[WHAT YOU NEED TO DO]:
Write out, please, each line from the one containing "(158, 159) none" to the final line of the data, both included, exactly and without pictures.

══ MATERIAL SHOWN ══

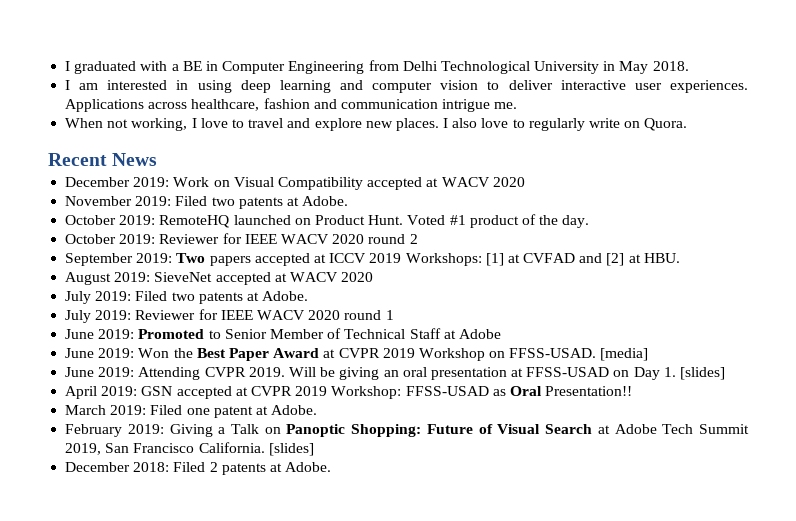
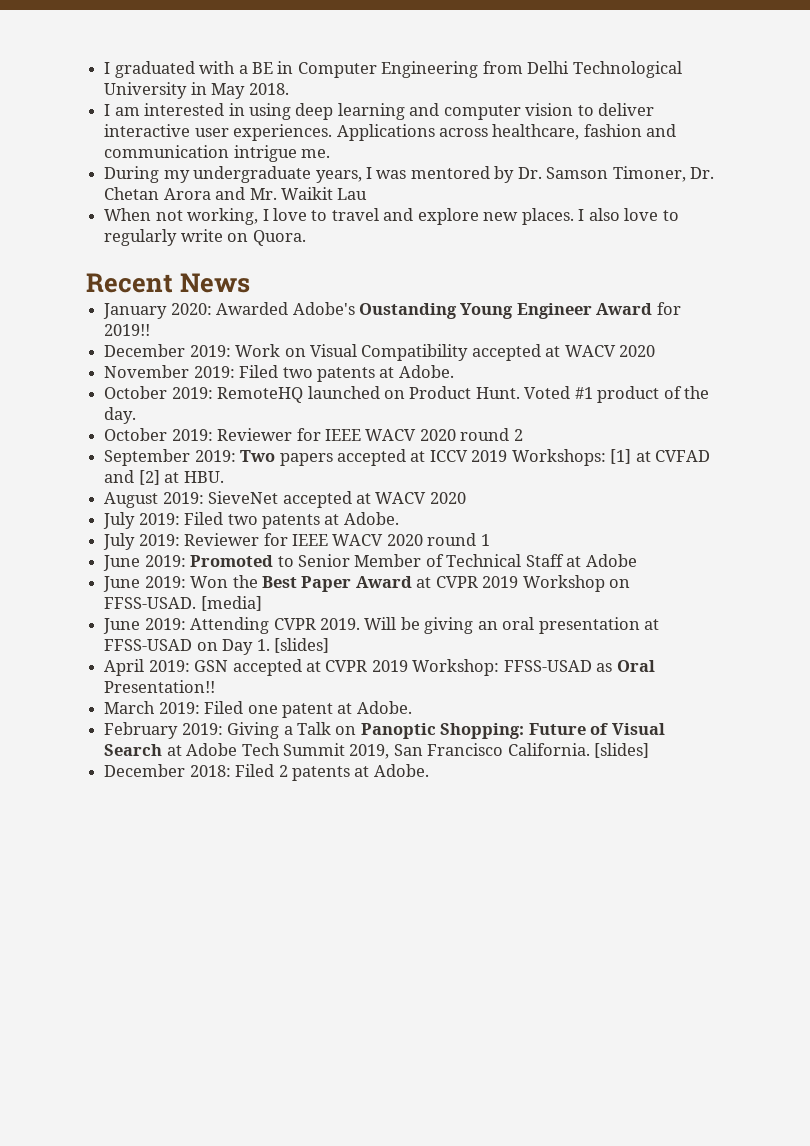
(518, 105) none -> [104,166,715,183] [104,187,368,200] // During my undergraduate years, I was mentored by Dr. Samson Timoner, Dr. Chetan Arora and Mr. Waikit Lau
(158, 159) none -> [103,302,681,319] [104,324,151,336] // January 2020: Awarded Adobe's Oustanding Young Engineer Award for 2019!!

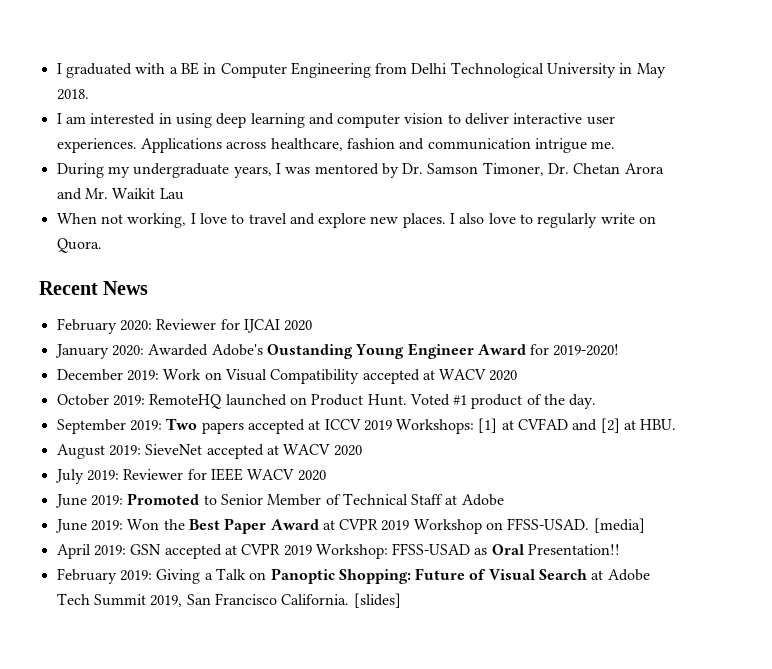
(251, 283) none -> [56,318,313,334] // February 2020: Reviewer for IJCAI 2020
[104,324,151,336] 2019!! -> [553,344,620,356] 2019-2020!
[104,365,454,382] // November 2019: Filed two patents at Adobe. -> (518, 375) none
[104,428,523,441] // October 2019: Reviewer for IEEE WACV 2020 round 2 -> (597, 401) none
[103,512,399,529] // July 2019: Filed two patents at Adobe. -> (362, 450) none
[427,533,490,546] round 1 -> (326, 475) none
[103,617,660,634] [104,638,329,655] // June 2019: Attending CVPR 2019. Will be giving an oral presentation at FFSS-USAD on Day 1. [slides] -> (645, 525) none
[104,701,412,718] // March 2019: Filed one patent at Adobe. -> (621, 549) none
[104,764,429,781] // December 2018: Filed 2 patents at Adobe. -> (401, 600) none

═══

[WRITTEN SOLUTION]:
(158, 159) none -> [103,302,681,319] [104,324,151,336] // January 2020: Awarded Adobe's Oustanding Young Engineer Award for 2019!!

(251, 283) none -> [56,318,313,334] // February 2020: Reviewer for IJCAI 2020
[104,324,151,336] 2019!! -> [553,344,620,356] 2019-2020!
[104,365,454,382] // November 2019: Filed two patents at Adobe. -> (518, 375) none
[104,428,523,441] // October 2019: Reviewer for IEEE WACV 2020 round 2 -> (597, 401) none
[103,512,399,529] // July 2019: Filed two patents at Adobe. -> (362, 450) none
[427,533,490,546] round 1 -> (326, 475) none
[103,617,660,634] [104,638,329,655] // June 2019: Attending CVPR 2019. Will be giving an oral presentation at FFSS-USAD on Day 1. [slides] -> (645, 525) none
[104,701,412,718] // March 2019: Filed one patent at Adobe. -> (621, 549) none
[104,764,429,781] // December 2018: Filed 2 patents at Adobe. -> (401, 600) none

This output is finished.